Self-Awareness, Stay the CourseNotre Dame has won seven of its last nine games because it stops the run and runs the football.
And the most humbling defeat of the Kelly era was administered by an Academy team against which the Irish performed neither of those tasks with a modicum of success.
Can two disparate results vs. triple-option teams last year (the Irish defeated Army handily one month after getting leveled by Navy), help Kelly prepare for a more athletically talented Air Force attack and its option principles?
"I just think being more familiar with it as a staff and being more familiar with it as how the game unfolds are all experiences you can take with you," Kelly said of last year's battles. "(But) certainly we have to play the way we play.

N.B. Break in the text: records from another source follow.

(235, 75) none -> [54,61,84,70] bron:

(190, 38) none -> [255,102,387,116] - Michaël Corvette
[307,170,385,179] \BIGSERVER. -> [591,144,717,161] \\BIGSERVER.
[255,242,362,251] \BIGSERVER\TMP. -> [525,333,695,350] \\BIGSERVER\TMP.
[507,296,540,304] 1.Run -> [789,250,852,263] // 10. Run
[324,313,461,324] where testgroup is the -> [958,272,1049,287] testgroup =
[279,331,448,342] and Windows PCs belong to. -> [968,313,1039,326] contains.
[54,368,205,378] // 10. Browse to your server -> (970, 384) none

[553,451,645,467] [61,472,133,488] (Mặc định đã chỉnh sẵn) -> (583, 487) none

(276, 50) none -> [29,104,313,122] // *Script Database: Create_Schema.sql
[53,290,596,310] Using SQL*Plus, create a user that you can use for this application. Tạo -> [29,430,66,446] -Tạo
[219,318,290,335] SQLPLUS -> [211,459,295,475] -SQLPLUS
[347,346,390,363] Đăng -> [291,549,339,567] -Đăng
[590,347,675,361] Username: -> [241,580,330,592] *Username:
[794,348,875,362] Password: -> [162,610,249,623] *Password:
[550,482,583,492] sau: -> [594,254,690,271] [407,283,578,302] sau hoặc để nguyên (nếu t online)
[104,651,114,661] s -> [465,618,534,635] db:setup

We cannot become so out of character in stopping the option that we forget about the things that we teach every day.
"That is playing physical, flying to the football, great tackling…I think you've got to be careful because sometimes (regarding) option, you get this sense of, ‘Hey, it's option,' (so the defensive approach changes dramatically)," he explained.
"But we have to do what we do. That is, we've got to play physical at the line of scrimmage and we've got to tackle well; understanding the option being the most important principle."

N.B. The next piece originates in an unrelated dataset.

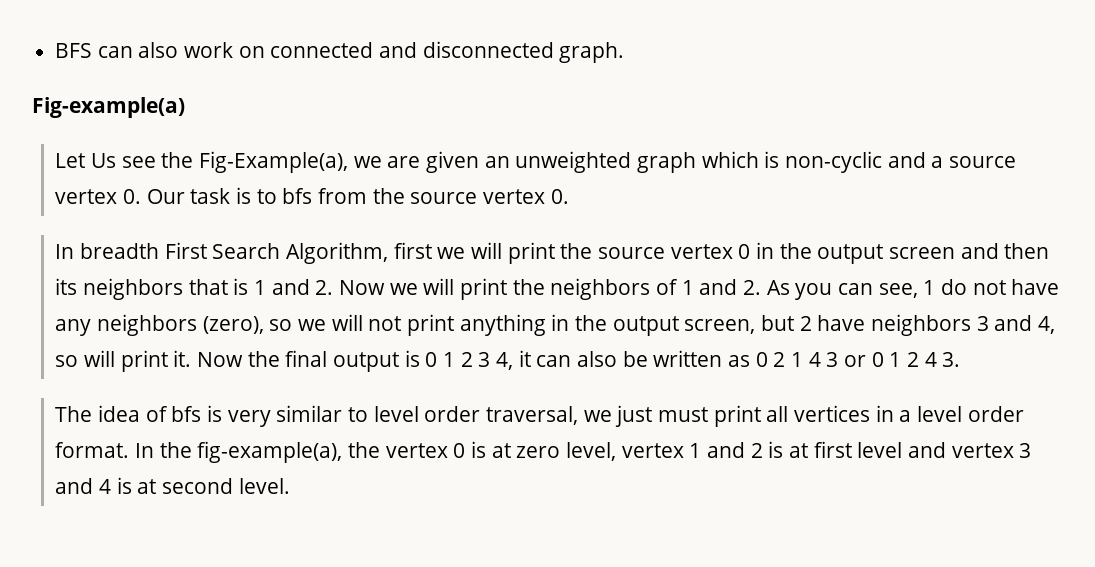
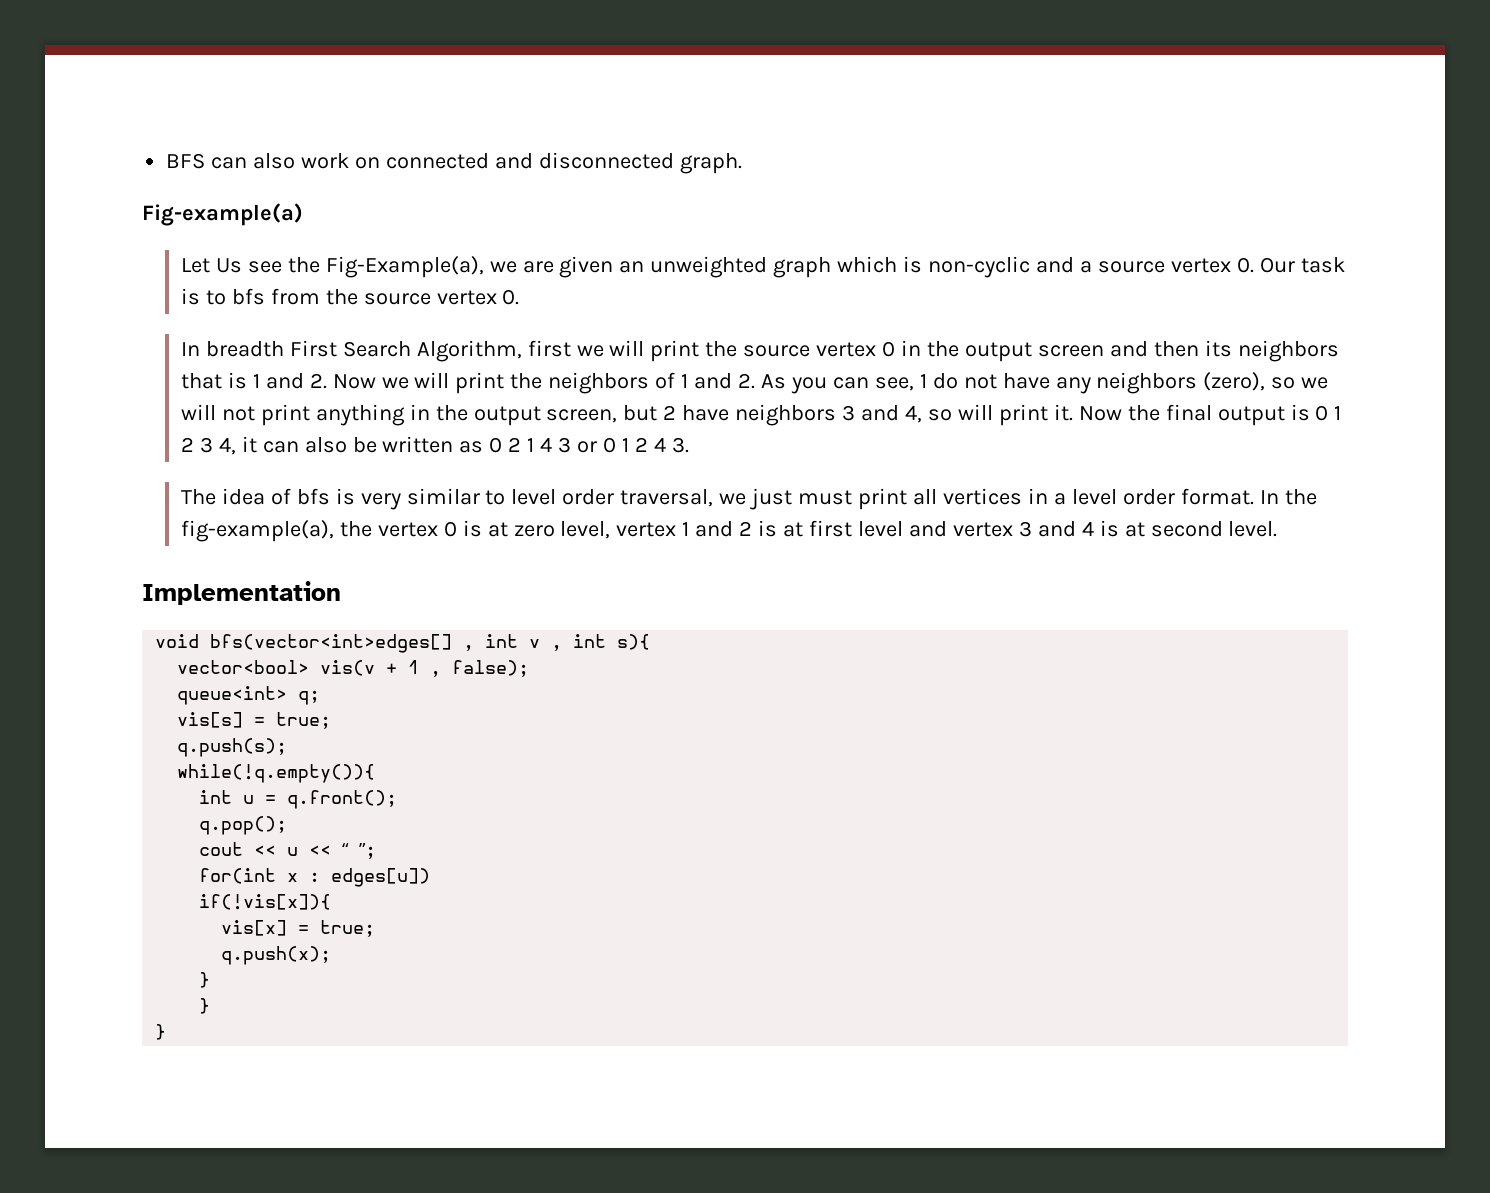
(290, 486) none -> [142,581,341,605] [155,634,651,653] [177,660,530,677] [177,686,321,705] [177,712,332,729] [177,738,288,757] [177,764,376,783] [199,790,398,809] [199,816,288,835] [199,842,377,859] [199,868,431,887] [199,894,332,910] [221,920,376,937] [221,946,332,965] [199,972,211,988] [199,998,211,1014] [155,1024,167,1040] // Implementation // void bfs(vector<int>edges[] , int v , int s){ // vector<bool> vis(v + 1 , false); // queue<int> q; // vis[s] = true; // q.push(s); // while(!q.empty()){ // int u = q.front(); // q.pop(); // cout << u << “ ”; // for(int x : edges[u]) // if(!vis[x]){ // vis[x] = true; // q.push(x); // } // } // }

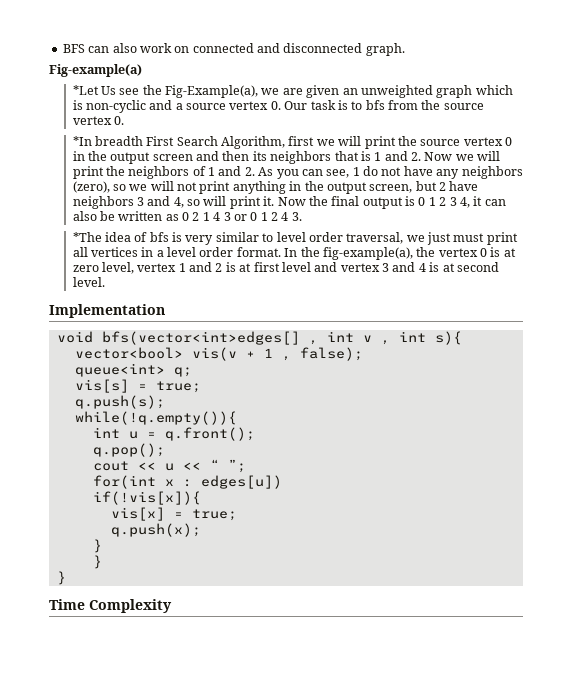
[180,258,210,273] Let -> [72,85,99,95] *Let
[180,342,200,356] In -> [72,136,92,146] *In
[180,489,216,505] The -> [72,232,102,242] *The
(167, 1032) none -> [49,599,172,613] // Time Complexity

Prior to last season's matchup with Navy, Notre Dame's defenders and defensive staff expressed, nearly to a man, a concern with the (legal) cut-blocking tendencies of the Midshipmen.
The self-fulfilling prophecy manifested in 367 rushing yards on 60 carries, with scores of Irish strewn across the turf on nearly every snap. Kelly believes wariness of cut blocks and the possibility of a crippling chop block – always a concern amidst the dozens of legal cut-blocks executed by an undersized Academy squad – won't be an issue Saturday.
"The way we're going to approach it, if you're afraid of that (getting cut at the knees/ankles), you're not going to play. We have to be who we are," Kelly reiterated. "Yeah, we have to understand the game plan and what Air Force brings, which is they strike on such a wide front. But, no, we have to play physical.
"We're big, strong, physical. They're agile, mobile and smart. They play extremely hard. We have to use our attributes and we have to be a physical team."
All Hands on Deck?A welcomed one week respite awaits the Irish roster following Saturday's contest. The University's fall break coincides with Notre Dame's bye week on the gridiron. And that reality could allow Notre Dame's lone front-line injury, the ankle of left defensive end Ethan Johnson, time to heal…that is, after necessary playing time vs. the Falcons.
"It's relevant. It definitely factors into how you're treating, trying to get him through this weekend; then having some time to rest him," Kelly said of Johnson who will remain in a protective boot until Thursday.
"We'll have to see how he moves around on Thursday. We're hopeful, but you really don't know," Kelly explained. "When you immobilize for 48 (hours), you're hoping for great results. We've been very aggressive in the treatment, but we'll have to really see on Thursday.
"He'll be involved in all of our drills, our walk-through. He's going to be an inside guy for us, so he's just got to be physical at the point of attack," he continued. "It's not like he's going to have a lot of different things going on. We hope he'll be able to answer the bell."
Johnson's classmate and bookend Kapron Lewis-Moore has repeatedly answered the bell in matchups with triple-option foes. Lewis-Moore was the lone bright spot in last year's bloodletting vs. Navy, posting 10 tackles. He added 8 one month later vs. Army and registered seven vs. the Midshipmen in 2009.
"He's 290-plus pounds and he moves like a guy who is 245, 250 pounds," Kelly offered of Lewis-Moore's success vs. the vexing offense. "Quick feet, plus his size give him the ability to do really good things. I think the same thing with (Darius) Fleming. Obviously strong, physical at the point of attack. If you want to base him out, he's going to be able to hold the point but he can also move his feet very well."